In parallel, through the MyoPharm program, we are now opening collaborations on several ultra-rare neuromuscular diseases (whose prevalence does not exceed a few hundred patients in France) around programs sponsored by other specialized institutes (GIPTIS, NeuroMyogene, Genethon, Institute of Myology, etc …). It seems to us technically possible today to systematically study the pathological mechanisms that accompany the mutations at the origin of any neuromuscular disease and to use these data to identify pharmacological compounds capable of oppose it. The scientific and technological underpinnings of such a program can be summarized, schematically, in a nutshell:
1. iPS cells can be derived from cells of any patient carrying a neuromuscular pathology.
2. Cell culture protocols make it possible to obtain motor neurons and myotubes, which are the most relevant in vitro models for studying neuromuscular diseases.
3. A technique (CRISPR/Cas) is used to modify the cell genome to create or correct a point mutation, making it possible to establish corrected control lines for the causal mutation of the pathology that is needed to identify by comparison the molecular and cellular abnormalities associated with the mutation.
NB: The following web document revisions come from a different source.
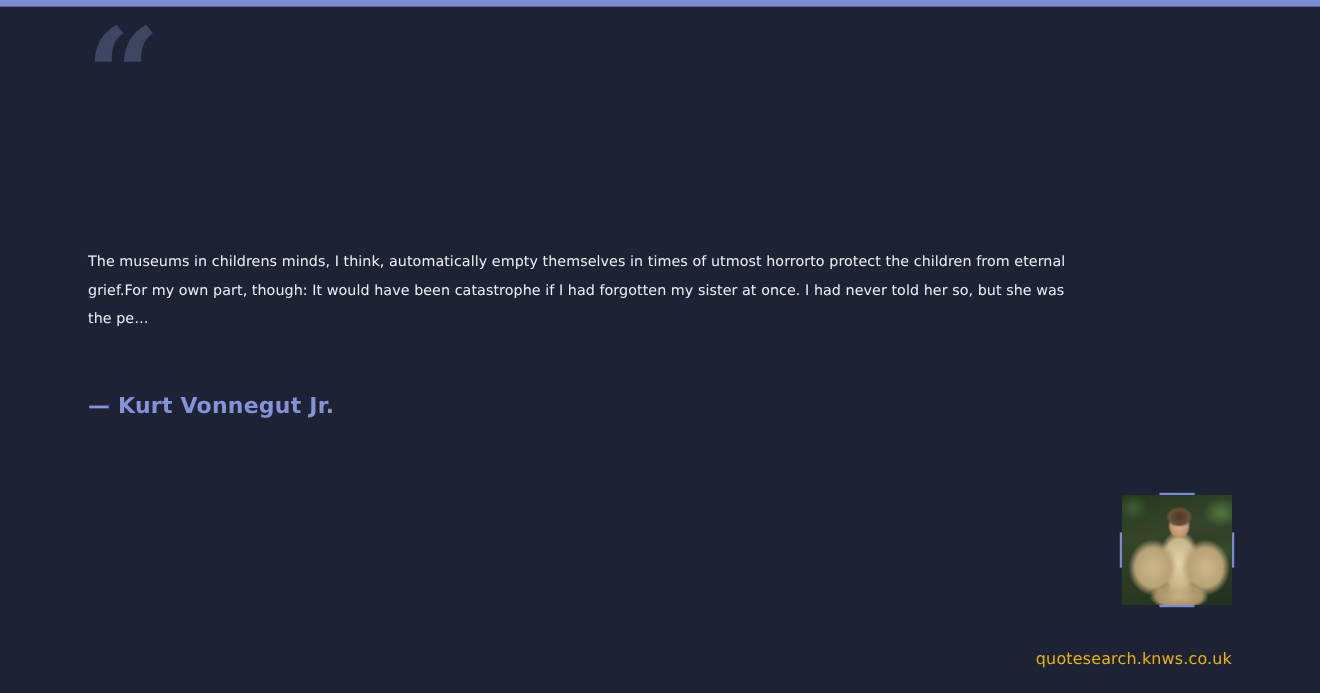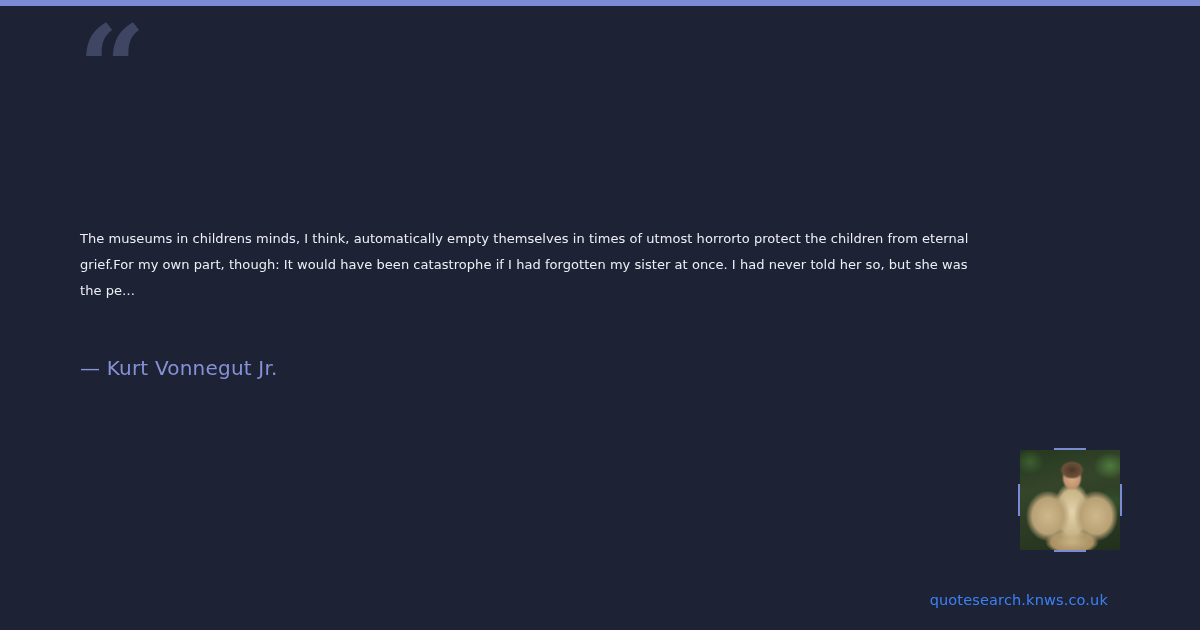--- a/index.html
+++ b/index.html
@@ -67,7 +67,7 @@
     top: 354px;
     font-size: 20px;
     line-height: 28px;
-    font-weight: 400;
+    font-weight: 700;
     color: #8592d8;
     letter-spacing: 0.2px;
     white-space: nowrap;

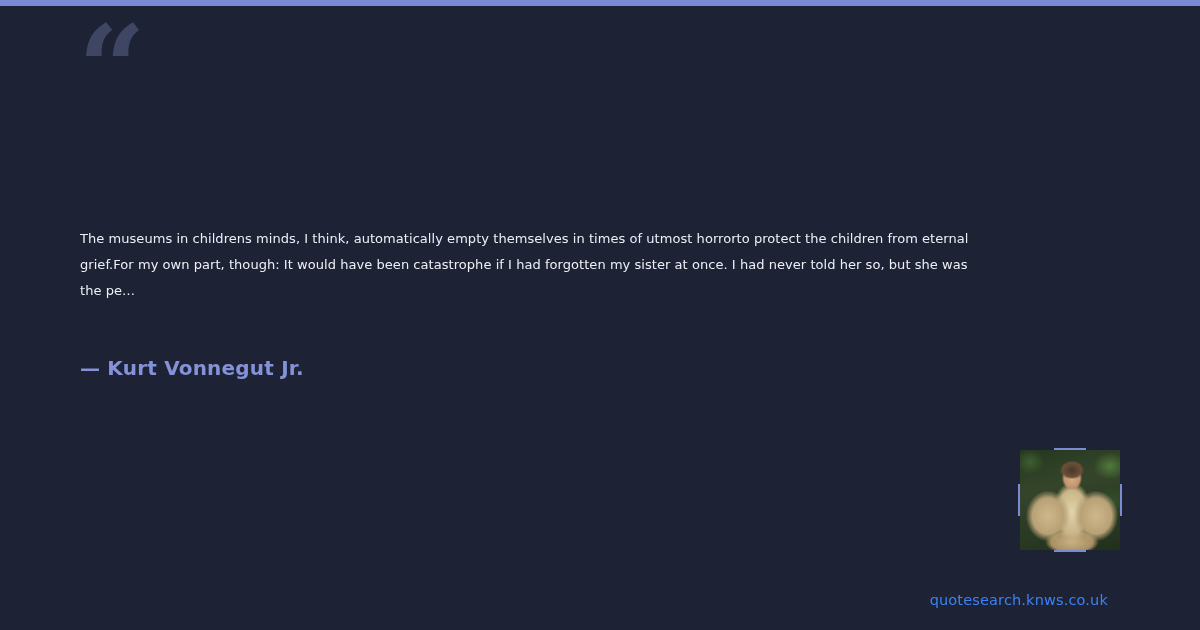--- a/index.html
+++ b/index.html
@@ -128,11 +128,11 @@
   
   .source {
     position: absolute;
-    right: 92px;
+    right: 80px;
     top: 590px;
     font-size: 14.5px;
     line-height: 20px;
-    color: #3b82f6;
+    color: #eab308;
     letter-spacing: 0.15px;
     white-space: nowrap;
   }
4. High throughput sequencing (in its applications to gene expression analysis) allows the molecular functioning of mutated cells and controls to be compared and thus to identify molecular abnormalities.
5. High-content analytical platforms allow the systematic multi-parametric study of cellular and functional phenotypes arising from these molecular abnormalities.
6. High throughput screening tools are applicable to mutated cell populations, opening the way for the identification of repurposable drug candidates that can then be rapidly tracked -as a result of their repositioning- through the entire pathway to clinical trials.